Refactoring Idea #3 – Focused use of Static Analysis Tools

If you use Visual C++, compile with -analyze and fix any issue that relates to memory safety. We have tuned the tool to find issues with a high degree of confidence, so there should be few false positives.

In my opinion, no code should be check-in with these warnings:

C6001, C6002, C6029, C6054, C6059, C6063, C6064, C6066, C6067, C6101, C6200, C6201, C6255, C6320, C6383, C6385, C6386, C6411, C6412

John Carmack has some interesting things to say about the value of using /analyze.

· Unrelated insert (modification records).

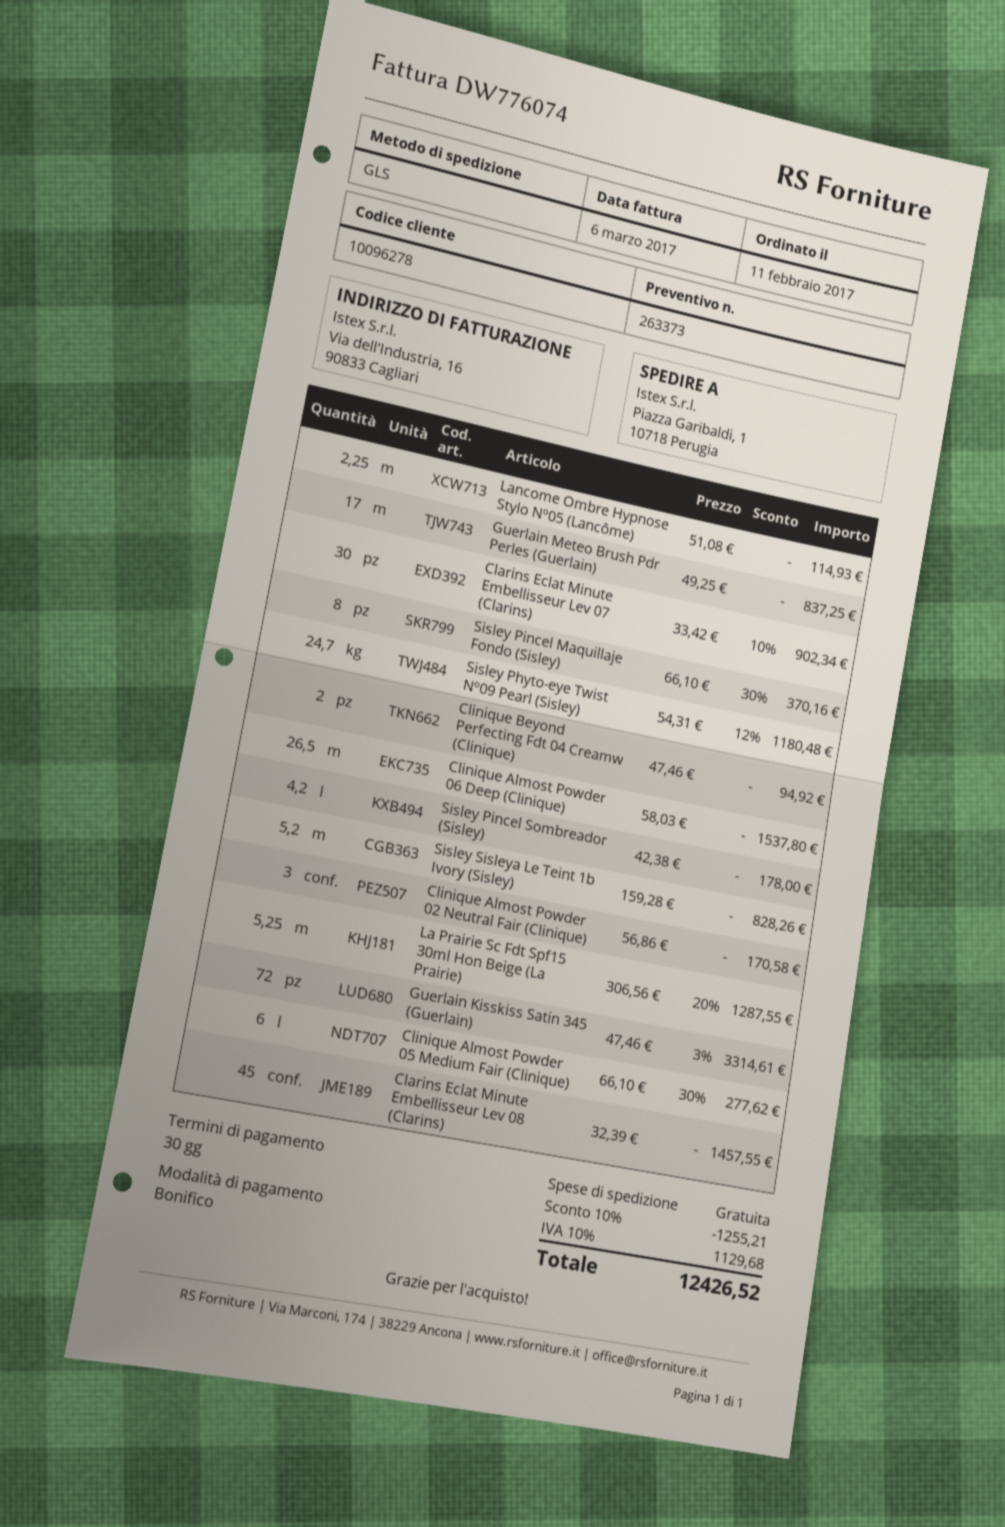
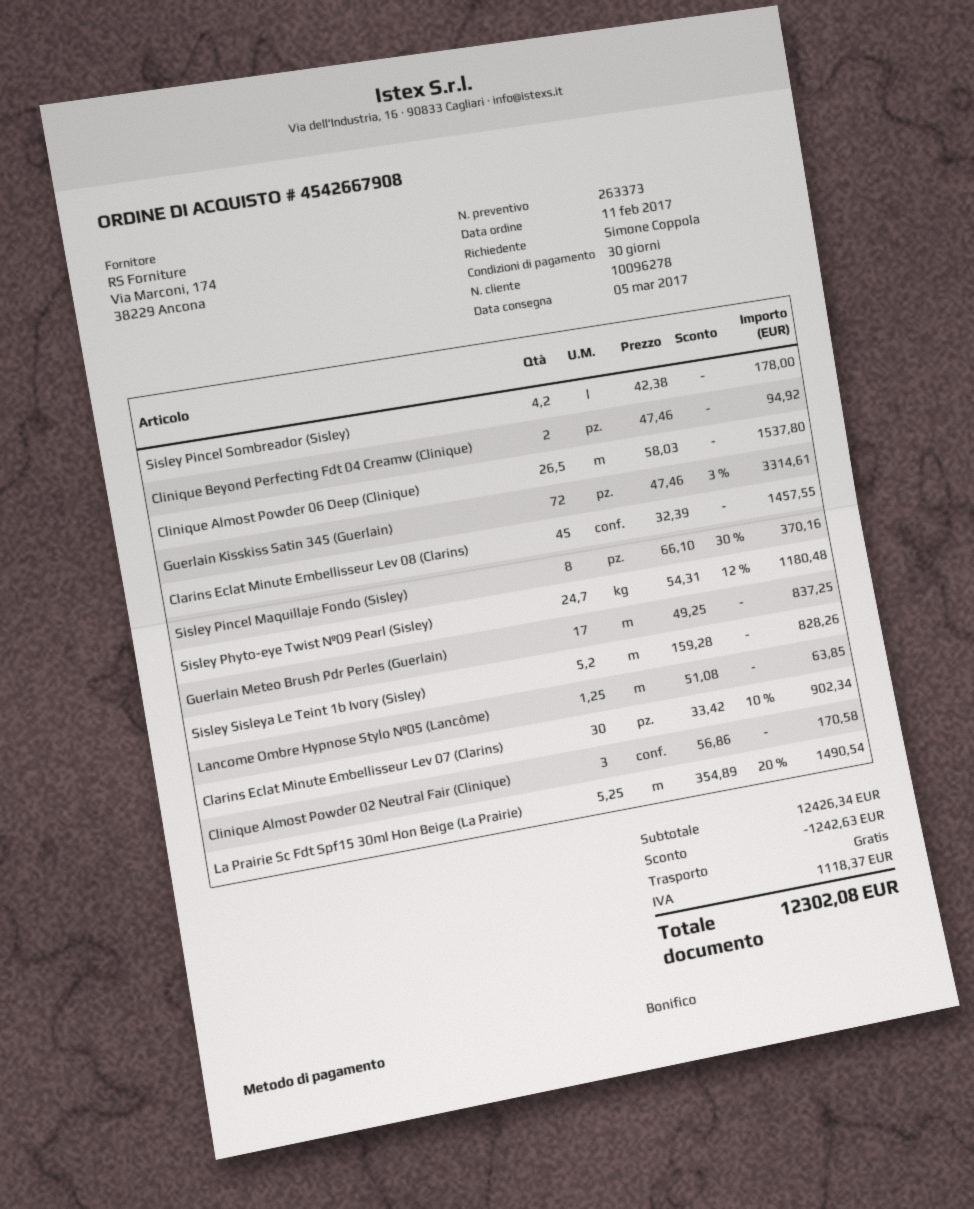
Lancome Ombre Hypnose Stylo Nº05 (Lancôme): 2.25 x 51.08 = 114.93 -> 1.25 x 51.08 = 63.85
La Prairie Sc Fdt Spf15 30ml Hon Beige (La Prairie): 5.25 x 306.56 - 20% = 1287.55 -> 5.25 x 354.89 - 20% = 1490.54
Clinique Almost Powder 05 Medium Fair (Clinique): 6 x 66.10 - 30% = 277.62 -> none
discount: 1255.21 -> 1242.63
tax: 1129.68 -> 1118.37
total: 12426.52 -> 12302.08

Refactoring Idea #4 – Stretch a Little

This one is a little bit of work, as you’ll get build failures until you fix all the issues, but if you add this to a common header, it will deprecate the banned C runtime functions. After you have downloaded the header, the line to add is:

#include <banned.h>

If that’s a little too harsh, then at least fix all C4996 warnings; these are warnings that indicate banned functionality and the set is smaller than the list in banned.h.

Summary

The security purists out there are probably saying there is a lot more to do to old legacy C and C++ code than what I outlined and the purists are totally correct. But I would much rather see large swaths of C and C++ code be made somewhat more secure rather than having 0% of the C and C++ out there have nothing done to it. For those that want to go beyond this list, feel free to do so!